Researchers at Northwestern University have discovered how the soil bacterium Pseudomonas putida reorganizes its metabolism to break down lignin, a tough plant material. The study provides a detailed look at how the bacteria balance energy use and production while digesting complex carbons from lignin.
Lignin is one of the most abundant biopolymers on Earth after cellulose. When it breaks down, it creates chemical compounds that could be used as renewable feedstocks for making valuable chemicals. However, few organisms can efficiently process these compounds because they require significant energy to digest.

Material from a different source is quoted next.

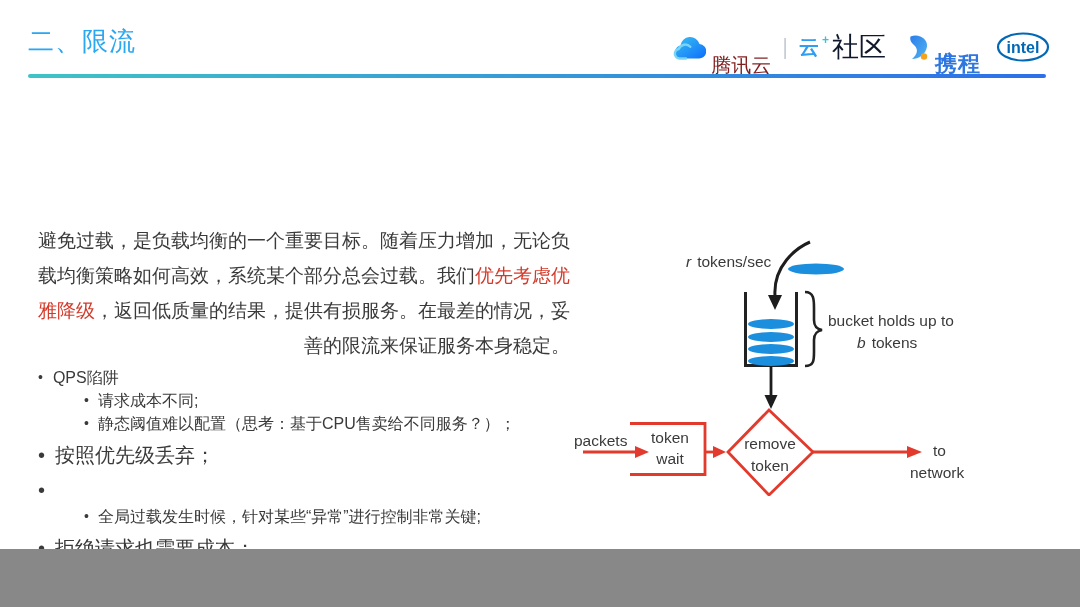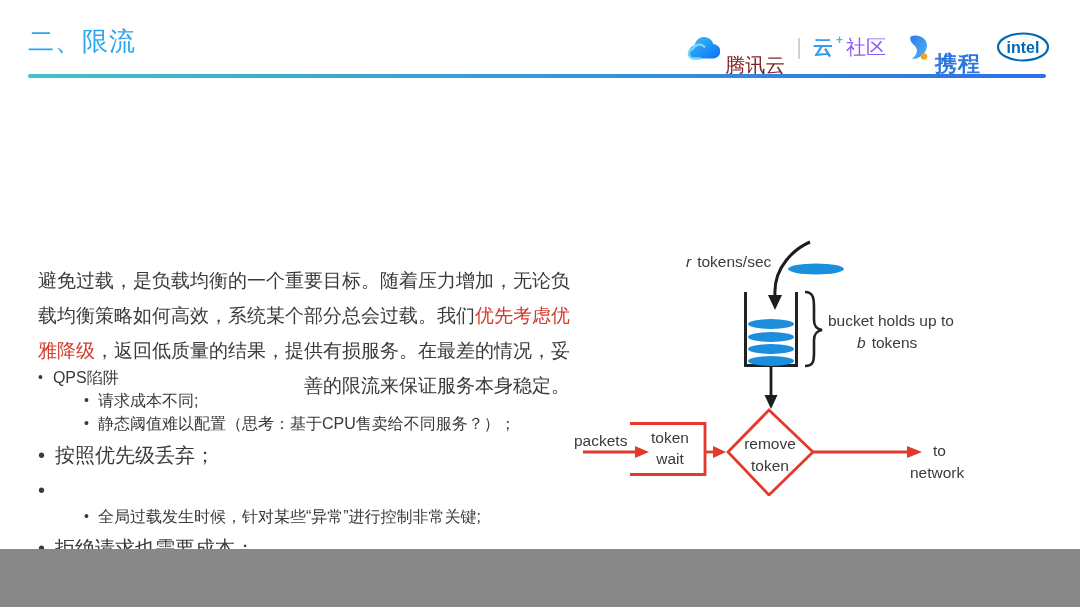"社区" .shequ { color: #8b5cf6 -> #0f172a; font-size: 20px -> 27px }
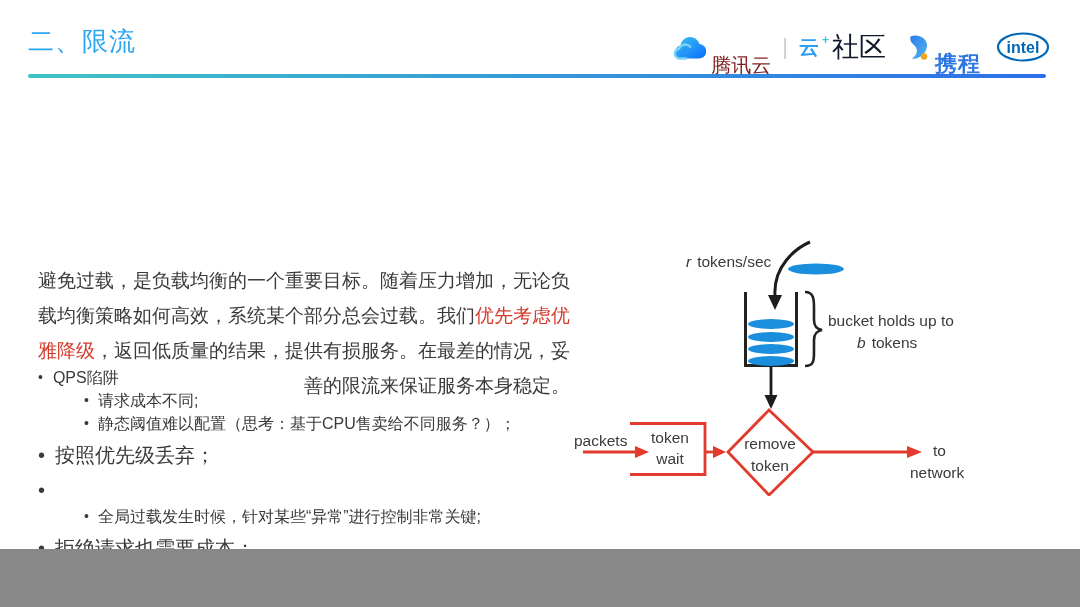"避免过载，是负载均衡的一个重要目标。随着压力增加，无论负载均衡策略如何高效，系统" .para { margin-top: 40px -> none }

“Lignin is an abundant, renewable and sustainable source of carbon that could potentially provide an alternative to petroleum in the production plastics and valuable chemicals,” said Ludmilla Aristilde of Northwestern University, who led the research. “Certain microbes naturally have an ability to make precursors to valuable chemicals that are lignin-based rather than petroleum-based. But if we want to take advantage of that natural ability to develop new biological platforms, we first need to know how it works. Now, we finally have a roadmap.”
Aristilde is a professor at Northwestern’s McCormick School of Engineering and is affiliated with several research institutes within the university.
The team grew Pseudomonas putida on four common lignin-derived compounds and used advanced techniques such as proteomics and metabolomics to track how carbon moved through the bacteria’s metabolic pathways. They found that when digesting lignin, the bacteria increased certain enzyme levels dramatically and rerouted metabolic pathways away from their usual routes. This allowed them to avoid bottlenecks and produce six times more ATP—the molecule cells use for energy—than when consuming simpler compounds.
“We wanted to see what happens on every street at very high resolution,” Aristilde said about mapping bacterial metabolism. “We wanted to know where every ‘stoplight’ and ‘traffic jam’ might occur. That allowed us to determine which pathways are important to balance the energy in a way that is optimal for the cell.”
However, attempts by researchers to further boost efficiency by overexpressing some enzymes resulted in negative effects; disrupting this delicate balance caused problems for bacterial metabolism.
“Engineering strategies can often result in negative effects on the metabolism in a completely unexpected way,” Aristilde said. “By speeding up the flow of one pathway, it can introduce an imbalance in energy that is detrimental to the operation of the cell.”
These findings are relevant for industries looking for ways to convert plant waste into biofuels or other products using microbial factories.
“Before this study, we could not explain exactly the coordination of carbon metabolism and energy fluxes important in the rational design of bacterial platforms for lignin carbon processing,” Aristilde said. “We just had to figure it out as we went along. Now that we have an actual roadmap, we know how to navigate the network.”
The study was published August 29 in Communications Biology with support from the U.S. Department of Energy (award number DE-SC0022181).